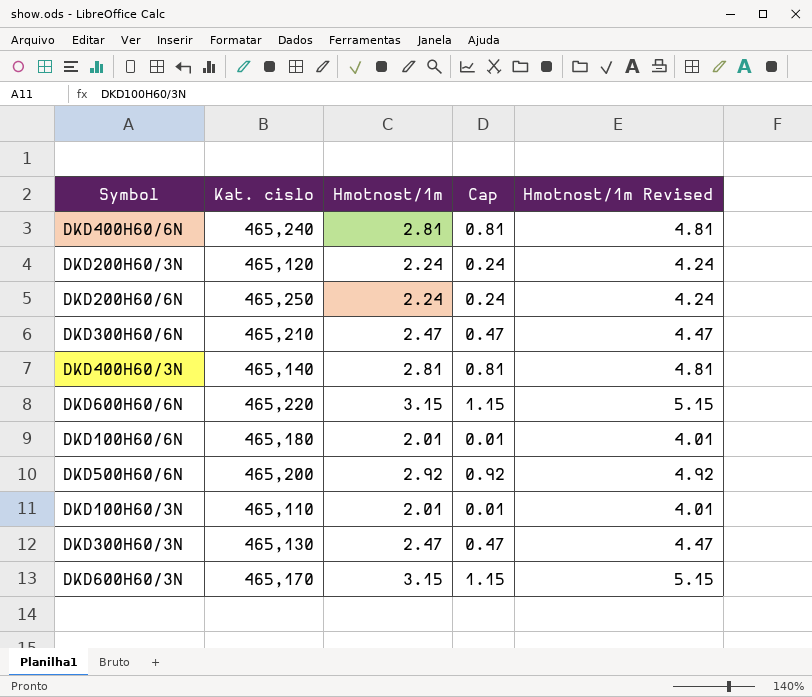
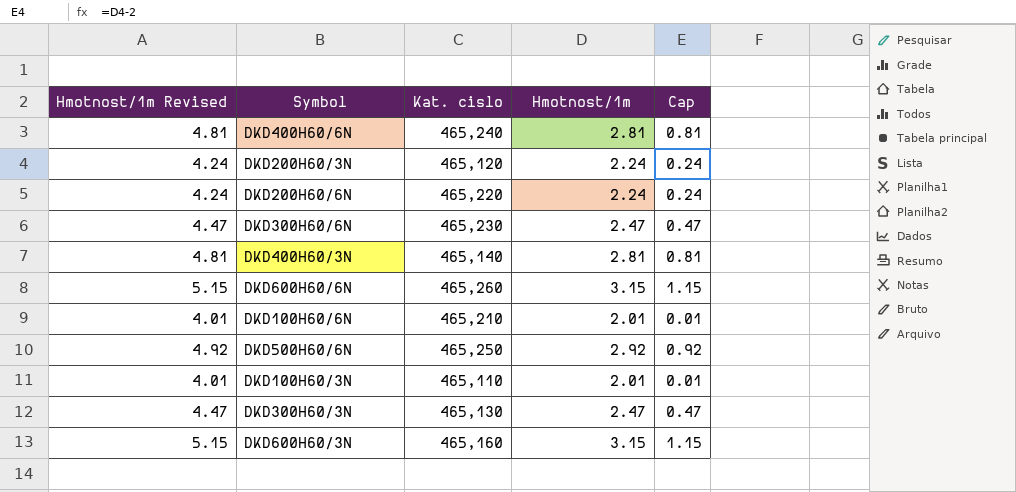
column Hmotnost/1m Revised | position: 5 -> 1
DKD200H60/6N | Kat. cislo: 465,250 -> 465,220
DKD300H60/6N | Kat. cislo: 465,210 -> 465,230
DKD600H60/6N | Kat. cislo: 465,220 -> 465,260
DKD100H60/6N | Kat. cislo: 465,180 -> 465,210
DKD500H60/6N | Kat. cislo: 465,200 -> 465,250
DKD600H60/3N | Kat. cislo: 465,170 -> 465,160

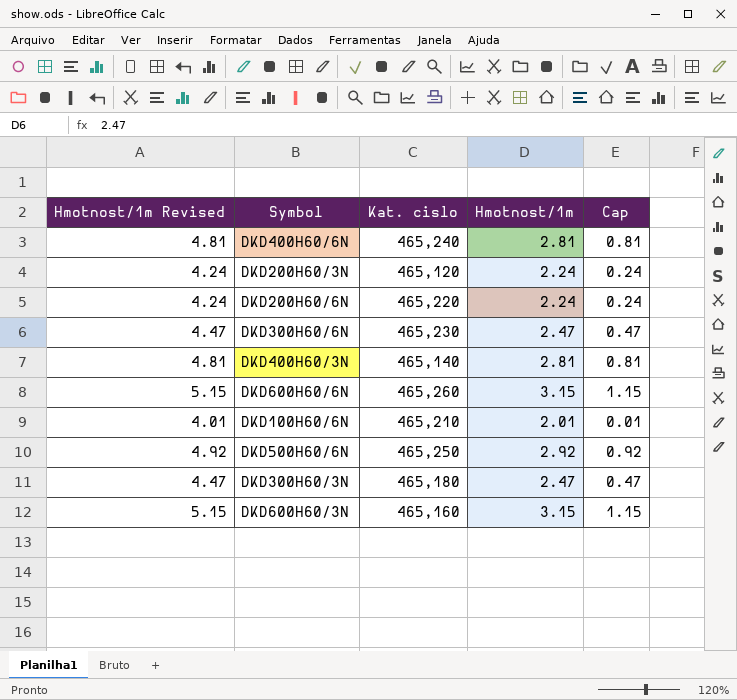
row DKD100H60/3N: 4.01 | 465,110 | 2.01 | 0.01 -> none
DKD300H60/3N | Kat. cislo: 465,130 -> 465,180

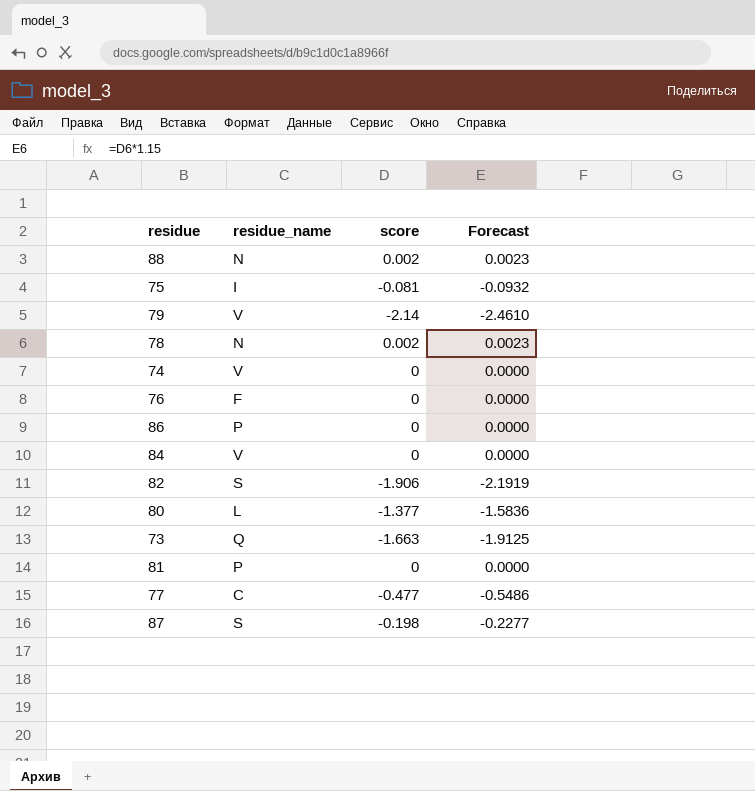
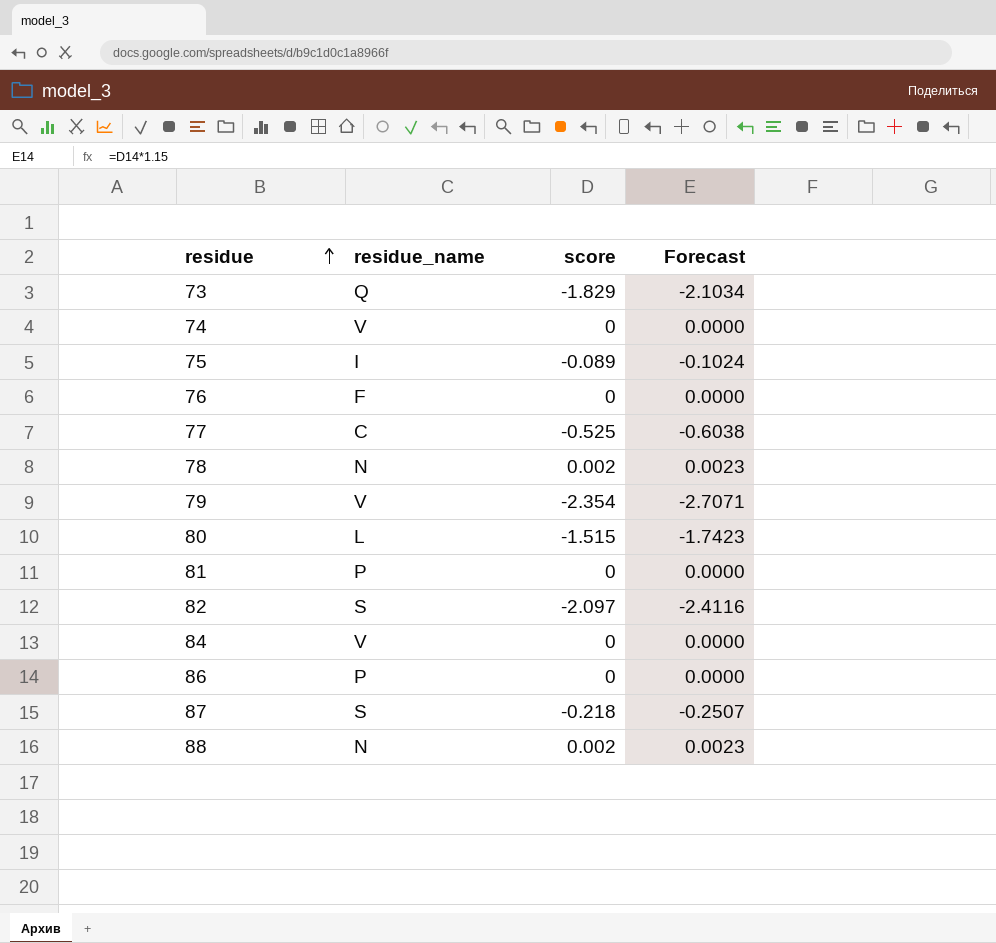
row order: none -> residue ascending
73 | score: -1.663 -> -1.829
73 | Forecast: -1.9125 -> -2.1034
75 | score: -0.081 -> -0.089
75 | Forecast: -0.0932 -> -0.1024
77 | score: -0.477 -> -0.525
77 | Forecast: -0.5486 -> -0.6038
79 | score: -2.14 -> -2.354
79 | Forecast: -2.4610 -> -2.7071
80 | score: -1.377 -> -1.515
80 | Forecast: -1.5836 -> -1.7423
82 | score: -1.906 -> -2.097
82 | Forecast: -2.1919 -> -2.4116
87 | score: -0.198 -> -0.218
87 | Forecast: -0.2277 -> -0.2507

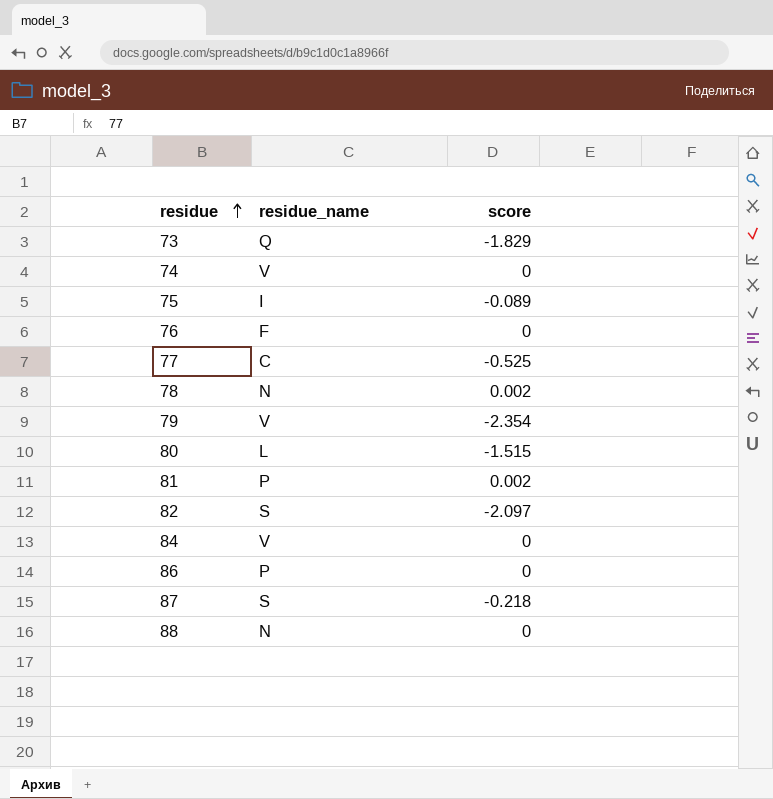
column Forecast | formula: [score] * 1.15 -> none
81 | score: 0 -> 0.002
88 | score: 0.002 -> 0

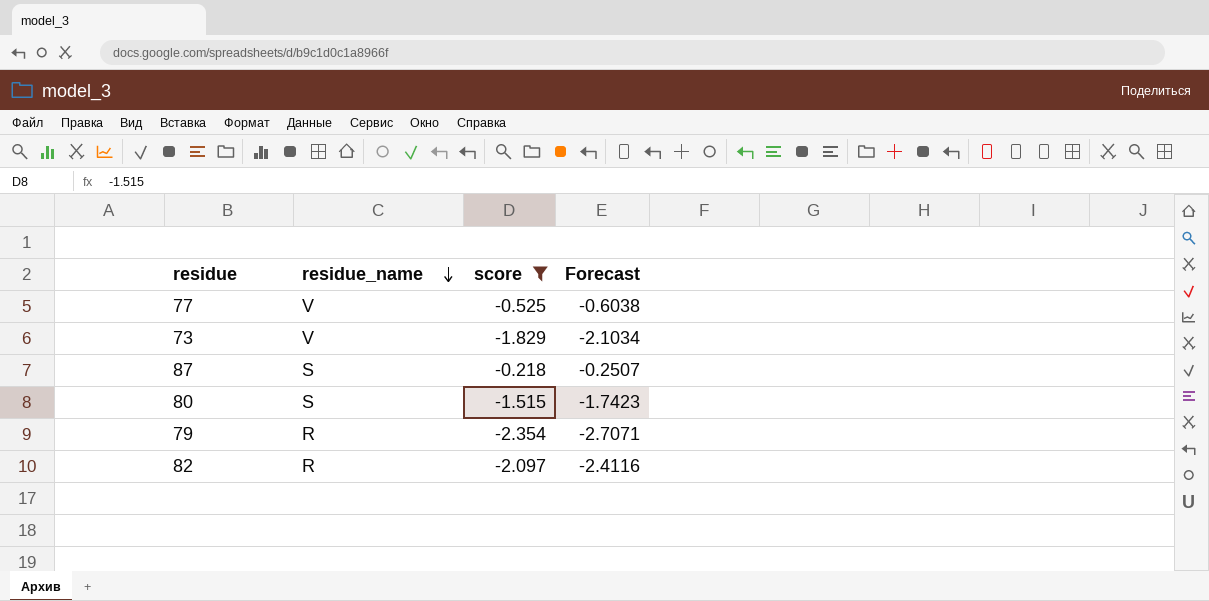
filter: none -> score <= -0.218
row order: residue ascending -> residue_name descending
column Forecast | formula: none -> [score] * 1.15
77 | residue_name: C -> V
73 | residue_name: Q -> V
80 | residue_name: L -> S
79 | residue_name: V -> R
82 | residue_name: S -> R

::::

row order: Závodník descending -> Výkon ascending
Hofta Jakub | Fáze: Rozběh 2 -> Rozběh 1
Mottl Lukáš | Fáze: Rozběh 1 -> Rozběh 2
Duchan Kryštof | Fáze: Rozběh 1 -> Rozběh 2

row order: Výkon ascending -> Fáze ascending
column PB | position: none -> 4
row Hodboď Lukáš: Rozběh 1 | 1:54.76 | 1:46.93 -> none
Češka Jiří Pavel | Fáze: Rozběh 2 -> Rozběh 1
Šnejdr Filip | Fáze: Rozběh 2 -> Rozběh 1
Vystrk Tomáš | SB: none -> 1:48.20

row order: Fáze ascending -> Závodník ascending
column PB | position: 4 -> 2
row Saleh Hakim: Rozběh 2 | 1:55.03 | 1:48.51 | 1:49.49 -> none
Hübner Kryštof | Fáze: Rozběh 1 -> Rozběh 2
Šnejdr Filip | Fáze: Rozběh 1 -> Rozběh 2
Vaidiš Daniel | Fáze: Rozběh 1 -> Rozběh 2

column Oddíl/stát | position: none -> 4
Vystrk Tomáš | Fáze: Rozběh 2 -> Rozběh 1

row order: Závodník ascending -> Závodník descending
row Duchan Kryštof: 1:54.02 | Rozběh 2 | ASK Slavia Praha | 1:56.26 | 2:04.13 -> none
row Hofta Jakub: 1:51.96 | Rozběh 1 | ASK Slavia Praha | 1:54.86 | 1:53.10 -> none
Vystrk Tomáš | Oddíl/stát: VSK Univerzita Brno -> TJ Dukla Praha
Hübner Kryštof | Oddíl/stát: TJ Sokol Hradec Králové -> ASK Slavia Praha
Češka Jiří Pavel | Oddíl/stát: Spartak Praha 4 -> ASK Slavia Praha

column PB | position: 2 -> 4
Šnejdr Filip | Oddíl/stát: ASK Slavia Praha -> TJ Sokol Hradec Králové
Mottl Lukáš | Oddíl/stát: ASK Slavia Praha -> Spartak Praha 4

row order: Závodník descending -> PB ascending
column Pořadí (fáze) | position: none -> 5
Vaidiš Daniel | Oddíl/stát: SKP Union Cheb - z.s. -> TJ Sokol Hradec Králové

::::

For this exercise, set down the lines in the entries above from the one with "DKD600H60/6N | Kat. cislo: 465,220 -> 465,260" through the one with "filter: none -> score <= -0.218" exactly as written, without any pictures.

DKD600H60/6N | Kat. cislo: 465,220 -> 465,260
DKD100H60/6N | Kat. cislo: 465,180 -> 465,210
DKD500H60/6N | Kat. cislo: 465,200 -> 465,250
DKD600H60/3N | Kat. cislo: 465,170 -> 465,160

row DKD100H60/3N: 4.01 | 465,110 | 2.01 | 0.01 -> none
DKD300H60/3N | Kat. cislo: 465,130 -> 465,180

row order: none -> residue ascending
73 | score: -1.663 -> -1.829
73 | Forecast: -1.9125 -> -2.1034
75 | score: -0.081 -> -0.089
75 | Forecast: -0.0932 -> -0.1024
77 | score: -0.477 -> -0.525
77 | Forecast: -0.5486 -> -0.6038
79 | score: -2.14 -> -2.354
79 | Forecast: -2.4610 -> -2.7071
80 | score: -1.377 -> -1.515
80 | Forecast: -1.5836 -> -1.7423
82 | score: -1.906 -> -2.097
82 | Forecast: -2.1919 -> -2.4116
87 | score: -0.198 -> -0.218
87 | Forecast: -0.2277 -> -0.2507

column Forecast | formula: [score] * 1.15 -> none
81 | score: 0 -> 0.002
88 | score: 0.002 -> 0

filter: none -> score <= -0.218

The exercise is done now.